There's an air of a Victoria Wood sketch in the interplay between the two shipwrecked prostitutes, Palaestra and Ampelisca (Emma Lowndes and Jodie Whittaker). James Garnon's slave Sceparnio is laced with little bits of Hancock. Rylance himself is as arch a manipulator in each of his roles as any pantomime dame.

Best of all are his out-of-character moments when he steps forth as Mark Rylance to apologise for a low budget, a ropey old gag, plead for help from the audience or to demand that Plautus himself be contacted by phone to clear up a moot plot point.

Act II slows up on the daft-gag-a-minute strike rate, but enough goodwill has been engendered in the first half to tide us through Oswald's more plot-heavy stretch.
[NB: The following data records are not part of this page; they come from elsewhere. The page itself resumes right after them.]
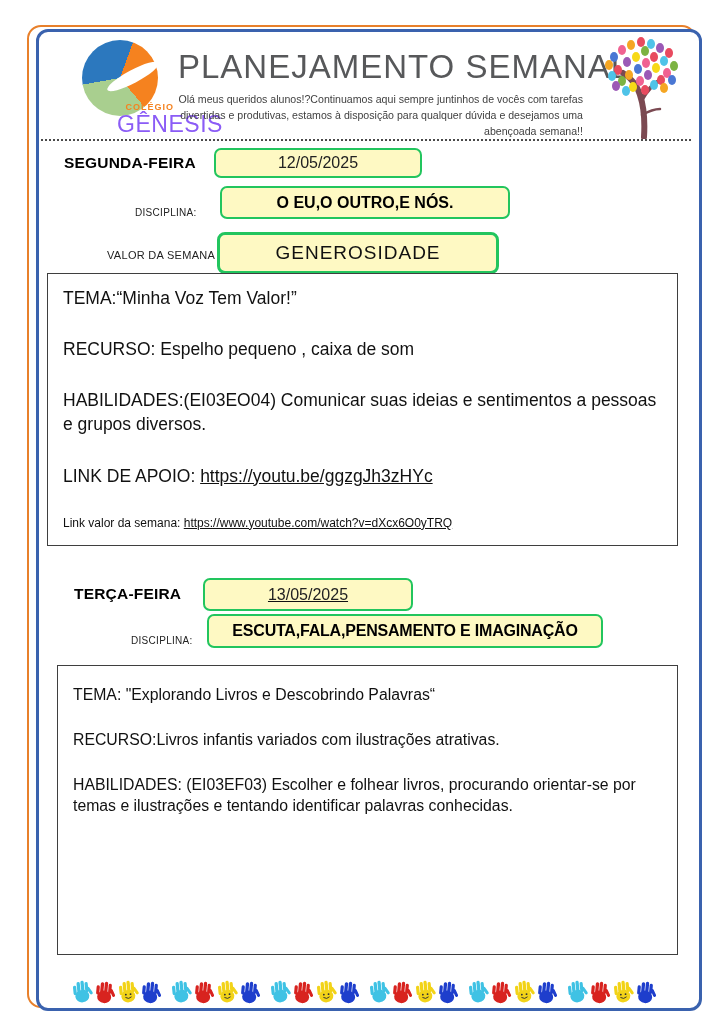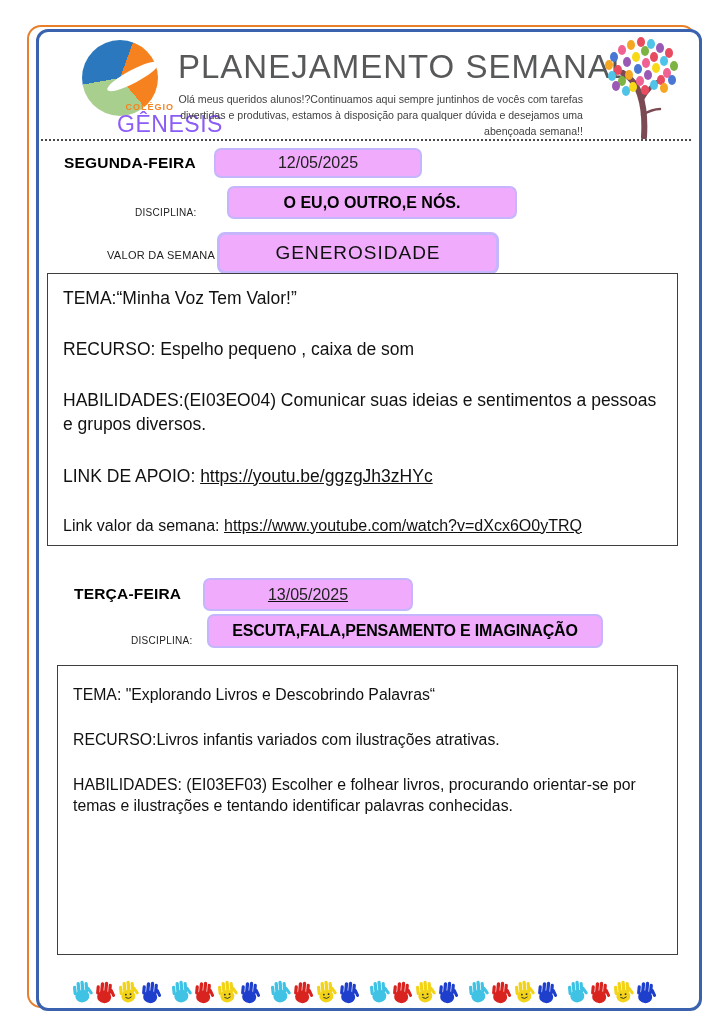"12/05/2025" .field-box { background: #f0abfc -> #fef9c3; border: 2px solid #c4b5fd -> 2px solid #22c55e }
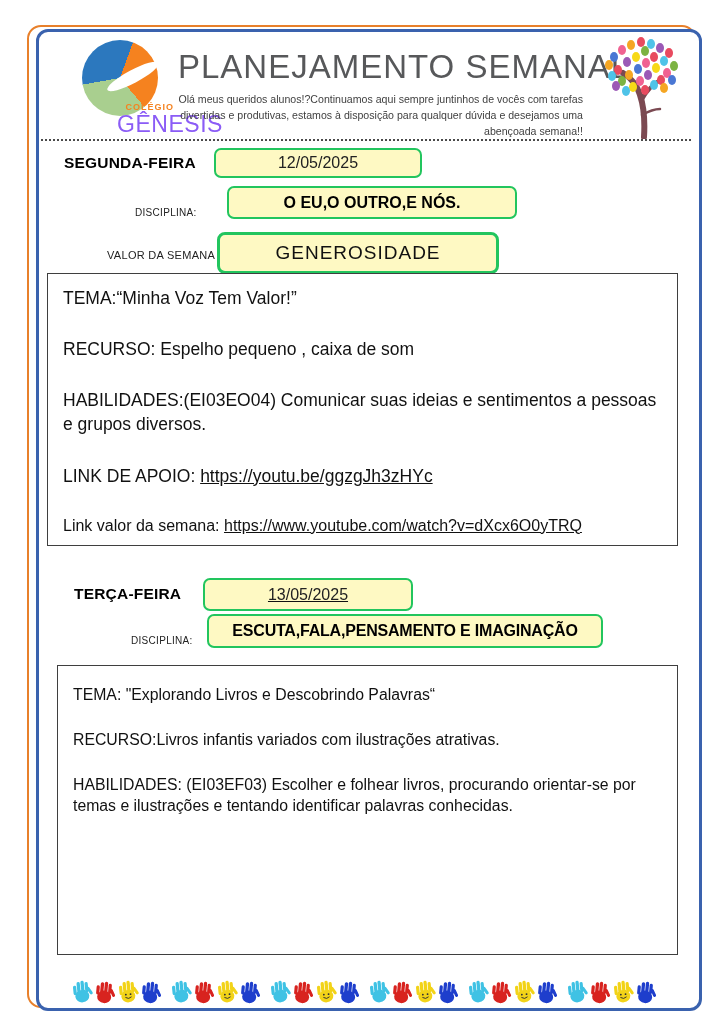"O EU,O OUTRO,E NÓS." div.field-box { left: 227px -> 220px }
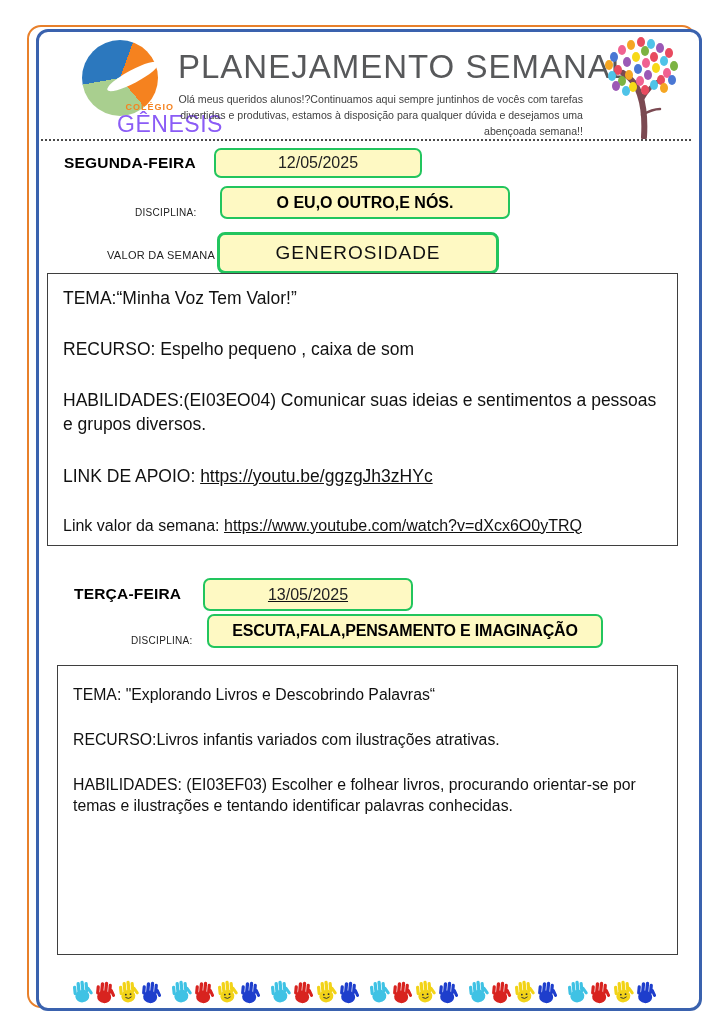"Link valor da semana:" .box1 p.last { font-size: 16px -> 12px }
Not that this is a hardship, as it is rewarding to watch the writer round up the chaotic character journeys - particularly as his resolutions are in favour of the women characters, who may otherwise have been left as dolly-bird plot devices from the darkest recesses of Plautine legacy, the 1970s sitcom.

Hundreds of miles away, at the Edinburgh Festival, comedians fill the pubs with dry talk of the history of comedy. They would have done better to head for the Globe. There, in The Storm, they will encounter a piece that will go down as such with students of comedy and punters alike.